[Task details]:
Each line from the one containing "- node v8.5.0+ is recomended for this project" through the end of the data must be retyped exactly, and no other line.

(Change detection data)

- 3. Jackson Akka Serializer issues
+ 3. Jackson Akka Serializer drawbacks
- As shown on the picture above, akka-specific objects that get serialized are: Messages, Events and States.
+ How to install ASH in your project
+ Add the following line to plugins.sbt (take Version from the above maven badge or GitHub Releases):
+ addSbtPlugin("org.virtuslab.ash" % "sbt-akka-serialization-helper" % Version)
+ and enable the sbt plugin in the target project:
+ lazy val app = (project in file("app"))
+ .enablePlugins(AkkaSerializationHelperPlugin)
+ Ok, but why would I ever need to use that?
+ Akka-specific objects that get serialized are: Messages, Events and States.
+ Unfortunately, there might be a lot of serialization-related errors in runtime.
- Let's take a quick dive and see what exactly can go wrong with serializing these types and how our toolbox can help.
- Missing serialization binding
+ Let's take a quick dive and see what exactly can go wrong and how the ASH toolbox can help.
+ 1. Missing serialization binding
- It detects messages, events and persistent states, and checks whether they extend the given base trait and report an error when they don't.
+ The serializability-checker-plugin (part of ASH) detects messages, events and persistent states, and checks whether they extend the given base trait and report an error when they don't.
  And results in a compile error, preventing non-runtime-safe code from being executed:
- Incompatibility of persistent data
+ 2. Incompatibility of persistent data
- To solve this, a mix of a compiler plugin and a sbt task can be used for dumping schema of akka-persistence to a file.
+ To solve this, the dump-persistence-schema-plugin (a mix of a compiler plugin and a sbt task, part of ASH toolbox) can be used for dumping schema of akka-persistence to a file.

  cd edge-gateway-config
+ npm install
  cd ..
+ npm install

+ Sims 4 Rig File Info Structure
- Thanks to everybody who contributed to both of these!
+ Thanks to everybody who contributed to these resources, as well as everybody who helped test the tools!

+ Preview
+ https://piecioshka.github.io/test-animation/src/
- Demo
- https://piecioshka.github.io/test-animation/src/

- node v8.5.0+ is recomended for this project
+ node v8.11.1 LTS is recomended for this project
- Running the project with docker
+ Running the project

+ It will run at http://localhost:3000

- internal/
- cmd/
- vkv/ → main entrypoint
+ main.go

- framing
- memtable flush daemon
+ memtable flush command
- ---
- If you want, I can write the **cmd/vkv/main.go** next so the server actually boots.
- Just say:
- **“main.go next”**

[Task result]:
- node v8.5.0+ is recomended for this project
+ node v8.11.1 LTS is recomended for this project
- Running the project with docker
+ Running the project

+ It will run at http://localhost:3000

- internal/
- cmd/
- vkv/ → main entrypoint
+ main.go

- framing
- memtable flush daemon
+ memtable flush command
- ---
- If you want, I can write the **cmd/vkv/main.go** next so the server actually boots.
- Just say:
- **“main.go next”**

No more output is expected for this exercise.